▶ _Action item_
Collect all lines containing the word "adicionais" from the data.

▶ _Supplied material_
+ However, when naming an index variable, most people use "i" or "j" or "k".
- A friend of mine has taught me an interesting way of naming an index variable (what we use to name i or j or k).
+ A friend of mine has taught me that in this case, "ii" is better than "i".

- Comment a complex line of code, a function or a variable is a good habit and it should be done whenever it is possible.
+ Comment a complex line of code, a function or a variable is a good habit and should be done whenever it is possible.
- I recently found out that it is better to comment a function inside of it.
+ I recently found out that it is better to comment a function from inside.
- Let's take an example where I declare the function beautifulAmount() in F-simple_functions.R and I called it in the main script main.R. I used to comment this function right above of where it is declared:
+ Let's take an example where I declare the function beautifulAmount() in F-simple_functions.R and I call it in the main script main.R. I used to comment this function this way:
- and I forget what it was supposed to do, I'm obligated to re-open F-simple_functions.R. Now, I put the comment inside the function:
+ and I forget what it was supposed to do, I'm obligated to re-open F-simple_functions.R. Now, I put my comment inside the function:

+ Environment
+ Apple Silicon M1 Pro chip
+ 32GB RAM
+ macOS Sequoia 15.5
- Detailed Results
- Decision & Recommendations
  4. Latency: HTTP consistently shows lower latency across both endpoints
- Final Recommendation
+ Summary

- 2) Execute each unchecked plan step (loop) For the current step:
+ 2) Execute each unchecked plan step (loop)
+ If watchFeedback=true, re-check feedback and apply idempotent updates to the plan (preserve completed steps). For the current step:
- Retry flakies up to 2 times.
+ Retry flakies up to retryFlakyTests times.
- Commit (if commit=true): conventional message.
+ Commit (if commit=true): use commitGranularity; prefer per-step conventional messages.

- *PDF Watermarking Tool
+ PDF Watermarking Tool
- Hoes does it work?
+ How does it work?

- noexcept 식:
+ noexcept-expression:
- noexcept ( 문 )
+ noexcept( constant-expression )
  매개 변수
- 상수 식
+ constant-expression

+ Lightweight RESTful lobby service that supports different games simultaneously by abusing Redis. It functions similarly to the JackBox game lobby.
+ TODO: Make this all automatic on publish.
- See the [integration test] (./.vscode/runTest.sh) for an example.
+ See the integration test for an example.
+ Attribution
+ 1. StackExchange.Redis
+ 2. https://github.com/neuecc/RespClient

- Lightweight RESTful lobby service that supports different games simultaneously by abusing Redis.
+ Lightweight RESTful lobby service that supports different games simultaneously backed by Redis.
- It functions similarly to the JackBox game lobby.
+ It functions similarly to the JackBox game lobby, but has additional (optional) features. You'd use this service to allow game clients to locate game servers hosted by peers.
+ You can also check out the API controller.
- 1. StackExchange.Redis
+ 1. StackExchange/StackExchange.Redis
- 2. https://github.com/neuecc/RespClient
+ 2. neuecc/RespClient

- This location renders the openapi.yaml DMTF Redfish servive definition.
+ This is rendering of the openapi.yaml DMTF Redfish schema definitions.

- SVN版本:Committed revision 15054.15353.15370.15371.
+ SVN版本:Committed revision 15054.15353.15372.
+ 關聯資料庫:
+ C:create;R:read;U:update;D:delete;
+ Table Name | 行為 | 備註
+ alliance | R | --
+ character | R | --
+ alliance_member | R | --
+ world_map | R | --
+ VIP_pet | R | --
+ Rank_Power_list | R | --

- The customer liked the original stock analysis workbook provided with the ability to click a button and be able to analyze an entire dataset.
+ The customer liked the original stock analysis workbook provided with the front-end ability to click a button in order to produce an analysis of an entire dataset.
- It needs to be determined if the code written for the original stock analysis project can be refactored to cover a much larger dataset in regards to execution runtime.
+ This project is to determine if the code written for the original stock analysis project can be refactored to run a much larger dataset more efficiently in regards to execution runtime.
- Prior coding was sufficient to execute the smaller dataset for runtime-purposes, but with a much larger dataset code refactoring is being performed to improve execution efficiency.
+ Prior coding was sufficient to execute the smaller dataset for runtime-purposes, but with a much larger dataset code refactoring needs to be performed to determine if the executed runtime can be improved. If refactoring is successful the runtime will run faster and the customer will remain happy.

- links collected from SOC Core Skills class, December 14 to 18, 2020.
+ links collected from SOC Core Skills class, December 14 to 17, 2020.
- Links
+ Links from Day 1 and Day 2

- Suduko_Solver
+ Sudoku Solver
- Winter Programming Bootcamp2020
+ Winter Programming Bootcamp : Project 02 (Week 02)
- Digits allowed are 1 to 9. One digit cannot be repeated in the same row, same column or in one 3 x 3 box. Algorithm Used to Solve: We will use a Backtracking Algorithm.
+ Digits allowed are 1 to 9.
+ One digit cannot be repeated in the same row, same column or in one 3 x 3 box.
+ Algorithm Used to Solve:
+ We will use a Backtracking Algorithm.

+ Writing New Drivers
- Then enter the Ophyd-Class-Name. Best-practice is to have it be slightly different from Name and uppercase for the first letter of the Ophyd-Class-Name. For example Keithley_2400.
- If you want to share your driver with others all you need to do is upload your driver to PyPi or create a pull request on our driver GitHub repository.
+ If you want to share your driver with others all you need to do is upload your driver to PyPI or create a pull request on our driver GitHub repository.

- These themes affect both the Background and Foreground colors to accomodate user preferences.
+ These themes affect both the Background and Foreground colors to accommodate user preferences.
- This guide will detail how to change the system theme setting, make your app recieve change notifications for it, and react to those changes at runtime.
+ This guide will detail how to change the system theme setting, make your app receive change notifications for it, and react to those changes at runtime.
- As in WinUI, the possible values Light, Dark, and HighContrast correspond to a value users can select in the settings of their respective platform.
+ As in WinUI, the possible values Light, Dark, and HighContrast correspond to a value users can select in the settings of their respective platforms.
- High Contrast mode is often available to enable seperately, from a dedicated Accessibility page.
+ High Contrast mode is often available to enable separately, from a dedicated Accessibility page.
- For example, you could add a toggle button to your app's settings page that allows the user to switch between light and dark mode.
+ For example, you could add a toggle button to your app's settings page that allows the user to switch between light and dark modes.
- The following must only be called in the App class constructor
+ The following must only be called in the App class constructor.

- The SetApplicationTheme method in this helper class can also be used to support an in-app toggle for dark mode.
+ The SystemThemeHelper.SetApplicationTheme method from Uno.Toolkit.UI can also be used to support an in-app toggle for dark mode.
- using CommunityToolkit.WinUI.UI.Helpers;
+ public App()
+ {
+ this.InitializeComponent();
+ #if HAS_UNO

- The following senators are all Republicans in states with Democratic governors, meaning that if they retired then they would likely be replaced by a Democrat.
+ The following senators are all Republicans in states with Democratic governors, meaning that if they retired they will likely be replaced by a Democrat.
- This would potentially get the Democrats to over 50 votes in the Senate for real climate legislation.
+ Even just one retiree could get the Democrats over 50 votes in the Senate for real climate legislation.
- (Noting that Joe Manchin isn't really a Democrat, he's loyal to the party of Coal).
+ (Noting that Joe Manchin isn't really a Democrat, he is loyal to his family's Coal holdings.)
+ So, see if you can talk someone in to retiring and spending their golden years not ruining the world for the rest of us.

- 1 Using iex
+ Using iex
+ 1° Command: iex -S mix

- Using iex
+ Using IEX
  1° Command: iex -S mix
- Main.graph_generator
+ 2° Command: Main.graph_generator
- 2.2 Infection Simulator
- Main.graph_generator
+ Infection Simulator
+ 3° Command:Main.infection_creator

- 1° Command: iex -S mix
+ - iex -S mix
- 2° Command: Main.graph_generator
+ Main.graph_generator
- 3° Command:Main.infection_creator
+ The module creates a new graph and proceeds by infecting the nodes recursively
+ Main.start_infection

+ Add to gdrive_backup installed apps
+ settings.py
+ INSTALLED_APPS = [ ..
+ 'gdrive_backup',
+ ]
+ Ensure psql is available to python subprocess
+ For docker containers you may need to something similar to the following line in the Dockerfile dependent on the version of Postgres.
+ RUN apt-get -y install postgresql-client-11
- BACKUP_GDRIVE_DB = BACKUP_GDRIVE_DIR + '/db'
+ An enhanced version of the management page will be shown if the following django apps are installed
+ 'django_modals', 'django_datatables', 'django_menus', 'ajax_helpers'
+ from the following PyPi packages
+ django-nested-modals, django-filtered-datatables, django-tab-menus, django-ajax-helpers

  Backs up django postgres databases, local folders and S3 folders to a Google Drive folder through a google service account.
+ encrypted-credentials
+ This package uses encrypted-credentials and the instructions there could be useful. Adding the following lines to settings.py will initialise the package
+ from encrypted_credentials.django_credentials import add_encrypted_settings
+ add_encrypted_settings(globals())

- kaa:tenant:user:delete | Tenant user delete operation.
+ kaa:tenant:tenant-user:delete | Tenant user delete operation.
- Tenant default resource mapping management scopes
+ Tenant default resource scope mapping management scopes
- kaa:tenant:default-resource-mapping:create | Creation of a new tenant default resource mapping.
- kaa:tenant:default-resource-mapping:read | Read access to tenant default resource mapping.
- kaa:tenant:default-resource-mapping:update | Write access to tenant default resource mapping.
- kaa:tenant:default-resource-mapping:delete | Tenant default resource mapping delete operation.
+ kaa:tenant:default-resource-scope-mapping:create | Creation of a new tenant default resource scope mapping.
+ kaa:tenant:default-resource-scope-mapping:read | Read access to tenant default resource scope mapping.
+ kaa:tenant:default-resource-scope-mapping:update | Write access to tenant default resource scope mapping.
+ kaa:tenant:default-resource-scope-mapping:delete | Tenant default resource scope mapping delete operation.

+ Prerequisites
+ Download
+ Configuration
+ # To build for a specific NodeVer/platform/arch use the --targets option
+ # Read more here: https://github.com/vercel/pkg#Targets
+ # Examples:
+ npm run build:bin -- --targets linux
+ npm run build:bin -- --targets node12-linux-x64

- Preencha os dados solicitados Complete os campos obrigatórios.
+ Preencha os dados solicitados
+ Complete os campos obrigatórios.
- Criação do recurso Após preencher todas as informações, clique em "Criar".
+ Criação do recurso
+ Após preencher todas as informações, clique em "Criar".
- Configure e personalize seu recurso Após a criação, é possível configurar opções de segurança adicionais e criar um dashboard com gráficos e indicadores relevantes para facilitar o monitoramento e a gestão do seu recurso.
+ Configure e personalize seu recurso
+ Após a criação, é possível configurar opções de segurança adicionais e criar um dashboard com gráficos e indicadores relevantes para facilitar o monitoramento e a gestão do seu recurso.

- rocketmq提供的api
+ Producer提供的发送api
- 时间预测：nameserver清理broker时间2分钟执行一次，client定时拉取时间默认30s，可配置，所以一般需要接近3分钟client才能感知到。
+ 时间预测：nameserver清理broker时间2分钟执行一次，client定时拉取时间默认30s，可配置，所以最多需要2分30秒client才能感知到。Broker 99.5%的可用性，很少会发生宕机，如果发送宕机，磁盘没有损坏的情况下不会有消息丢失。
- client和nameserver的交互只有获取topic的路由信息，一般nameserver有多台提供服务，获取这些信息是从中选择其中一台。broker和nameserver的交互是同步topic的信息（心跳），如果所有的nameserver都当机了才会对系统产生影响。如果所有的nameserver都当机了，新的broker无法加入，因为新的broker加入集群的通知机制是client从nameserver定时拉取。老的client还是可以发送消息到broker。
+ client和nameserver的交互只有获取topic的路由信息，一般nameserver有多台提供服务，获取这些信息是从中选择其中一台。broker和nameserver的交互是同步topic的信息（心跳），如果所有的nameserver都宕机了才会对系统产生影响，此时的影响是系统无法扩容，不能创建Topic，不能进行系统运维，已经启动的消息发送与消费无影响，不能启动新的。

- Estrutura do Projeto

▶ _Solution for this exercise_
- Configure e personalize seu recurso Após a criação, é possível configurar opções de segurança adicionais e criar um dashboard com gráficos e indicadores relevantes para facilitar o monitoramento e a gestão do seu recurso.
+ Após a criação, é possível configurar opções de segurança adicionais e criar um dashboard com gráficos e indicadores relevantes para facilitar o monitoramento e a gestão do seu recurso.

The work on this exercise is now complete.